= Minimum municipal obligation =

In the United States, a minimum municipal obligation (MMO) is the state-mandated smallest amount a municipality must contribute to any pension plan established for its employees.

==Rules==
The amount is calculated using actuarial science to ensure that municipal pension plans are sufficiently funded.

The municipality, regardless of the amount contributed by it, is also required to keep the pension plan solvent. If the pension funds become insufficient to meet obligations then the municipality must augment the pension funds using money from other sources.

The general funds of the municipality are thus in effect a guarantor and insurance policy against undercontributions by employees or poor performance of pension fund investments.

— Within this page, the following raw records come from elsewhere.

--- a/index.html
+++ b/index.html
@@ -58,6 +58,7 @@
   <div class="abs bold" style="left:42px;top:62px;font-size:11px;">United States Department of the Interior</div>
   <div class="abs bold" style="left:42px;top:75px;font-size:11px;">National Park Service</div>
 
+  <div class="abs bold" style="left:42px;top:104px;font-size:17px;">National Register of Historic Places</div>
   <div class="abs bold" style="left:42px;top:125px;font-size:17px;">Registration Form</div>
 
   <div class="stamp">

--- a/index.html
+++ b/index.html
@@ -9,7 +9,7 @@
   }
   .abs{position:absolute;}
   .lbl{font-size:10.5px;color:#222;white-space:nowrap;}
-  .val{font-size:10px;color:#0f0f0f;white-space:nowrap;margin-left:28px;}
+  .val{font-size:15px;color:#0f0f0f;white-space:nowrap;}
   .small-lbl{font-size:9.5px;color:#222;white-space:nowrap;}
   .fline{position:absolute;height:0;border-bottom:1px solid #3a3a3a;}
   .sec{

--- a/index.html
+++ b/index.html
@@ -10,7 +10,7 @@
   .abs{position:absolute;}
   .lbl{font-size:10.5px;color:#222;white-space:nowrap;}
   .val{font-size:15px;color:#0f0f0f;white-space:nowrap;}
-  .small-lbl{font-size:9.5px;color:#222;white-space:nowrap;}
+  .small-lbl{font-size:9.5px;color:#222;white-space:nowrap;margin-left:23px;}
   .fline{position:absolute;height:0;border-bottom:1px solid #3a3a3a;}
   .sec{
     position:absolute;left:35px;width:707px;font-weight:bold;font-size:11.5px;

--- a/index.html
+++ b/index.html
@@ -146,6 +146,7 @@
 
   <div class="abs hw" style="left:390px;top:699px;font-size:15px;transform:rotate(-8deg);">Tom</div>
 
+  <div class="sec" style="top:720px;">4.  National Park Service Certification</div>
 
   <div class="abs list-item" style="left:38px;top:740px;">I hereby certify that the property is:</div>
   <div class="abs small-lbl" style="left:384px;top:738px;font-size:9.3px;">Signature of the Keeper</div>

However, the municipality is responsible for making up any shortfall between the MMO and the sum of contributions the municipality makes for each employee as a percentage of that employee's wages, plus realized earnings on the pension fund investments. This may be done on a schedule.

The minimum municipal obligation is based on the latest actuarial valuation report prepared under the requirements of Chapter 2 of the act (53 P. S. § § 895.201—895.208). When an actuarial valuation report has been prepared but not transmitted to the municipality, the municipality may utilize data extracted from that actuarial valuation report. The extracted data shall be compiled in a written document and certified by the actuary engaged to prepare the actuarial valuation report. If the data contained in the actuarial valuation report subsequently filed with the Commission differ from the extracted data previously certified and used to determine the minimum municipal obligation, the data resulting in the higher minimum municipal obligation will be applied in determining compliance with the actuarial funding standard.

When the minimum municipal obligation is calculated under section 302(c) of the act, the estimated member contributions used in the calculation of the minimum municipal obligation shall be the member contribution rate applied to the payroll used in calculating the normal cost requirements of the pension plan.

The payroll used in determining the minimum municipal obligation of a pension plan under section 302(c) of the act shall be based on the payroll to be reported on the Internal Revenue Service Form W-2 and shall be calculated as the total payroll for active members of the plan as of the date of the determination, plus the payroll for the same active members of the plan projected to the year's end using the payroll rates in effect as of the date of the determination.

The payroll used in determining the minimum municipal obligation of a pension plan under section 303(c) of the act (53 P. S. § 895.303(c)) shall be based on the payroll to be reported on the Internal Revenue Service Form W-2 and shall be the estimated payroll for the active membership of the pension plan, including projected increases in active membership, for the following plan year.

The revised calculation of the minimum municipal obligation, as prescribed under sections 302 and 303 shall be implemented for the minimum municipal obligations developed for the plan years commencing after December 31, 1991.

If a municipality fails to adopt a minimum municipal obligation, the minimum municipal obligation shall be calculated using the actual payroll and member contributions for the applicable year and actuarial data extracted from the certified actuarial valuation prepared immediately before the year for which the minimum municipal obligation is to be calculated. The minimum municipal obligation calculated under this subsection shall be used to determine compliance with the actuarial funding standard.